I had just watched Return of the Living Dead part two for the umpteenth time and I was even less scared of it than the first time I saw it. No, I wasn’t scared of the zombies in that video. I was scared of the real life zombies that must be walking around somewhere in the world at that very moment. I never bought any of that crap that the good guys always won (I was proved right with the first movie in that series, in the end instead of the army resolving their zombie mess they just nuke that small town in Kentucky. I suppose that’s where our minds were as a nation back in 1984…) and I decided that things in real life were far more complicated than the movies let on.
Take the cops for example. When I had my break down there wasn’t any supportive people by my side, no… The school called the cops and I was handcuffed and brought to a mental facility.
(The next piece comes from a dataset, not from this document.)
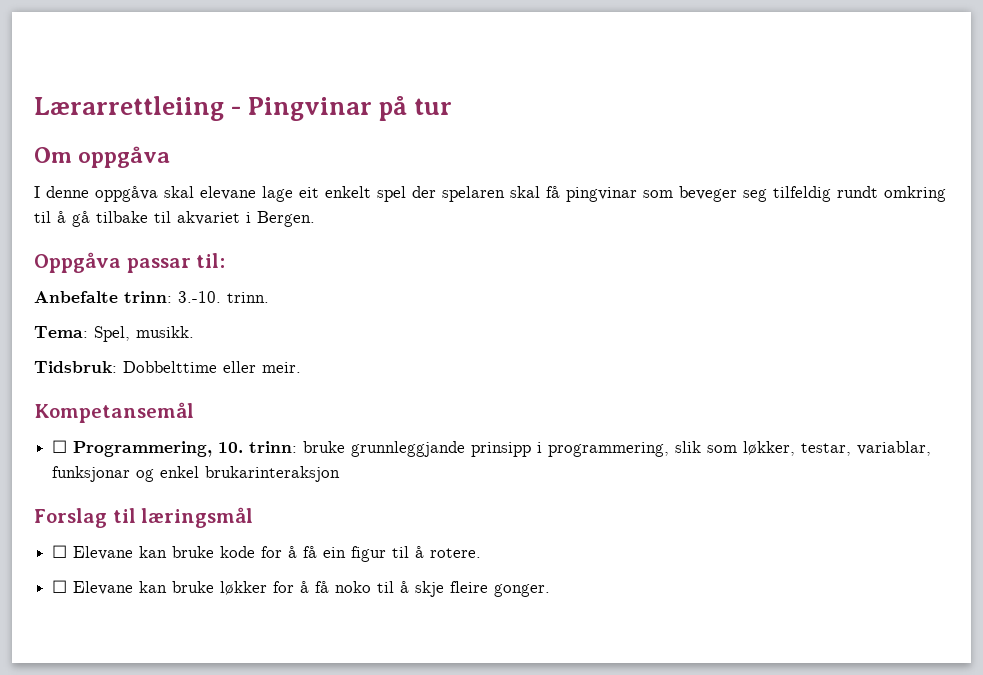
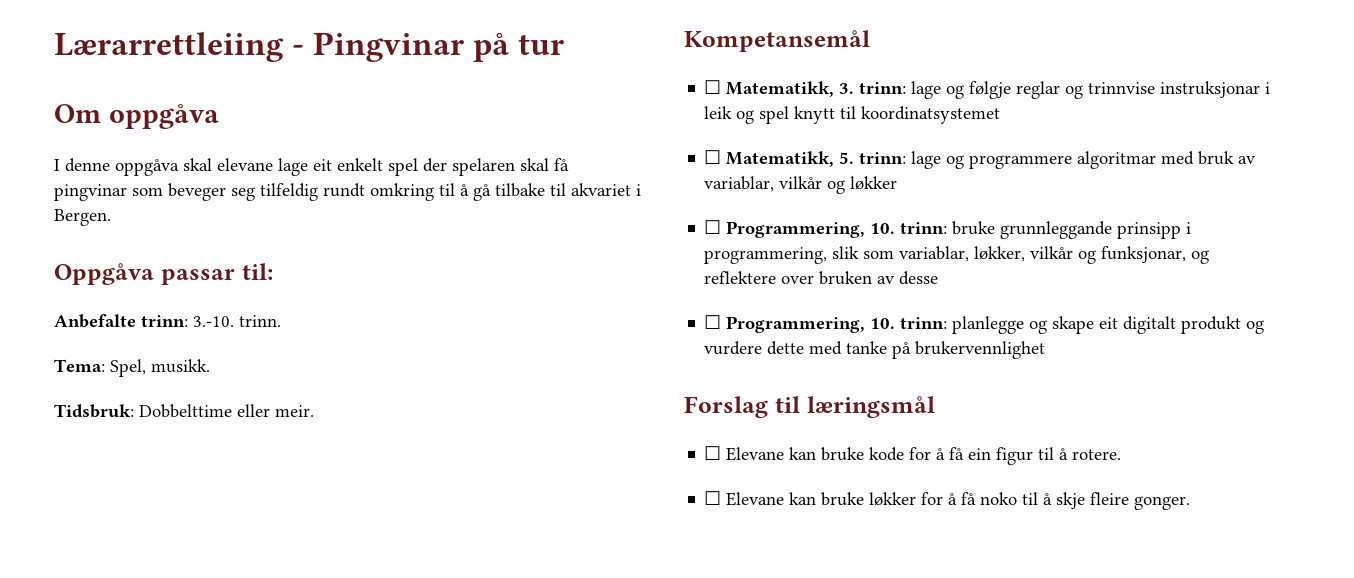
(194, 412) none -> [704,80,1271,99] [704,106,1001,124] [704,150,1257,169] [704,176,898,194] // ☐ Matematikk, 3. trinn: lage og følgje reglar og trinnvise instruksjonar i leik og spel knytt til koordinatsystemet // ☐ Matematikk, 5. trinn: lage og programmere algoritmar med bruk av variablar, vilkår og løkker
[351,441,466,457] grunnleggjande -> [1000,221,1113,239] grunnleggande
[743,441,932,456] [52,466,341,482] løkker, testar, variablar, funksjonar og enkel brukarinteraksjon -> [899,246,1210,264] [704,271,939,285] [704,315,1265,334] [704,341,1046,359] variablar, løkker, vilkår og funksjonar, og reflektere over bruken av desse // ☐ Programmering, 10. trinn: planlegge og skape eit digitalt produkt og vurdere dette med tanke på brukervennlighet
I learned later on that the children’s ward of anywhere charges more for kids to stay than the adults. That’s where most places make their money.
Anyways cops… They’re dicks.
I knew my mother was up and my little brother had been awake for some time now. When I was a kid with my brother it honestly was like we lived in two separate worlds apart from each other. When we weren’t fighting we were… Actually I am not quite sure how he spent the majority of his time? I was blissfully oblivious to him, and he to me.
From what I could hear, he was playing my Sega Genesis. That was fine with me because I had just gotten a new Goosebumps book. I think it was the one about the dummy. I had already read it but most of those books were like my shadow early on. I remember I read every one of them and foolishly hoped that someone would die in one of them like they did in the movies. To be truthful I always hoped it would be a character around my age at the time. Bad stuff happening to kids just felt real to me. I always wondered why the younger ones were always left alone in those movies. Sure the people dying were young enough but for my sake it would have been cool if a serial killer decided to check under the bed for the little ones he was so eagerly trying to dice up.
But that was in the movies. I was too smart to think anyone would have any beef with my family. At least I never thought that at the time. No… What I had to worry about was the undead. My parents and brother were suckers for walking around in broad view like they were doing. If I could just keep myself safe until we went to the doctor’s then I would be OK.
Did I mention it’s near impossible to read a book while under a bed? It really is because there’s no place to put the dang book. But I kept it by me as if it were some sort of mace can, ready to be emptied into the face of the intruder at a moment’s notice. I didn’t know how exactly it would defend me but the idea was there, as undeveloped as it was.
My mother never bought my whole undead army coming after me thing. She reasoned they’d have more important people to eat. I never told her this but I held out secret hopes that I just might be the result of an adoption. My real parents were smart and sophisticated people who just happened to have a baby they didn’t want. I never had any ideas about me being someone special but I did have aspirations of one day finding out that I was never related to the people that I currently lived with.
As soon as my mother stepped through the door with my toast and egg I could see her feet from under the bed. They stood frozen for a moment and I knew she was taking a head count.
“David!” She cackled. Her feet came closer to the bed. “Get the hell out of there now!” Her voice sounded hoarse. Drink much?
Then again it could have been the cigarettes. I hated her for smoking those. I never had the best breathing in the world and whenever we were in the car it drove me nuts!
“Get out from under there and eat! Then get dressed!”
I was never one to really rebel against authority so I took my chances with the zombies and got out from under my bed. I was dressed only in an extra-large green night shirt and some tighty whiteys. At that point in my life I had no shame about my body. That would come later.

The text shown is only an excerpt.